Recently a childhood friend posted on Facebook that he was
struggling to find the humor in Parks and
Recreation, a show all his friends had told him was worth watching. After I
recovered from my various levels of disbelief (You’re just now watching Parks and Recreation? You don’t find the
character of Ron Swanson hilarious? Leslie Knope bothers you?), I thought about
that most elemental of questions: What is Funny? The answer (other than farts,
of course) may be unknowable, but Mike Sacks provides us with some of the
smartest thinking about the question in his impressive Poking a Dead Frog: Conversations With Today’s Top Comedy Writers.
The title comes from E.B. White, as Sacks shares in his
introduction:
“Humor can be dissected, as a frog can, but the thing dies
in the process and the innards are discouraging to any but the pure scientific
mind...[Humor] won’t stand much poking.
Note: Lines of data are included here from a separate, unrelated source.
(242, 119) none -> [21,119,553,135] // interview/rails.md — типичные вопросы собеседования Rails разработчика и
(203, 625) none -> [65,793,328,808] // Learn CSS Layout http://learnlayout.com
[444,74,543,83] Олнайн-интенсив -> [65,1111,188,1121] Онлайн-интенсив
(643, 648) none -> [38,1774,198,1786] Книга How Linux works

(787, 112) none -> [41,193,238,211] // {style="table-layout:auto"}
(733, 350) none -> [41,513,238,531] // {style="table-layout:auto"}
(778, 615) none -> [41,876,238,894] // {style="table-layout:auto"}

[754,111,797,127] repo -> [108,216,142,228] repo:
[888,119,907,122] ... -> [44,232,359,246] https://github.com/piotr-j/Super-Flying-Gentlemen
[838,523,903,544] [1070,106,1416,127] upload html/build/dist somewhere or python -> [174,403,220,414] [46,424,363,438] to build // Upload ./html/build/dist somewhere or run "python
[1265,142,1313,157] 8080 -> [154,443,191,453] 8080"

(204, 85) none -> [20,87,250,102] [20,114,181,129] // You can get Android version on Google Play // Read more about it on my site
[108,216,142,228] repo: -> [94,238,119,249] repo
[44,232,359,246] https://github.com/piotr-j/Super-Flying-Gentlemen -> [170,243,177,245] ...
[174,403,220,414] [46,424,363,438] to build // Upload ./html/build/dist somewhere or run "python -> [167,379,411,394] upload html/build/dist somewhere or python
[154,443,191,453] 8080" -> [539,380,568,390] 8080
It has a certain fragility, an
evasiveness, which one had best respect.”
Far from dying in the process, comedy in general and comedy
writing in particular emerge in a depth I had never considered until reading
Sack’s collection of comedy writers’ advice and analysis of comedy through
interviews, “Ultraspecific Comedic Knowledge,” and “Pure Hard-Core Advice.” The
subtitle is also something of a misnomer: Though we do hear from numerous contemporary
comic voices, we also hear from classic comedy voices, such as Mel Brooks, Bob
Elliot from Bob & Ray, and Peg
Lynch, who wrote for and performed in the radio show Ethel and Albert beginning in the 1940s.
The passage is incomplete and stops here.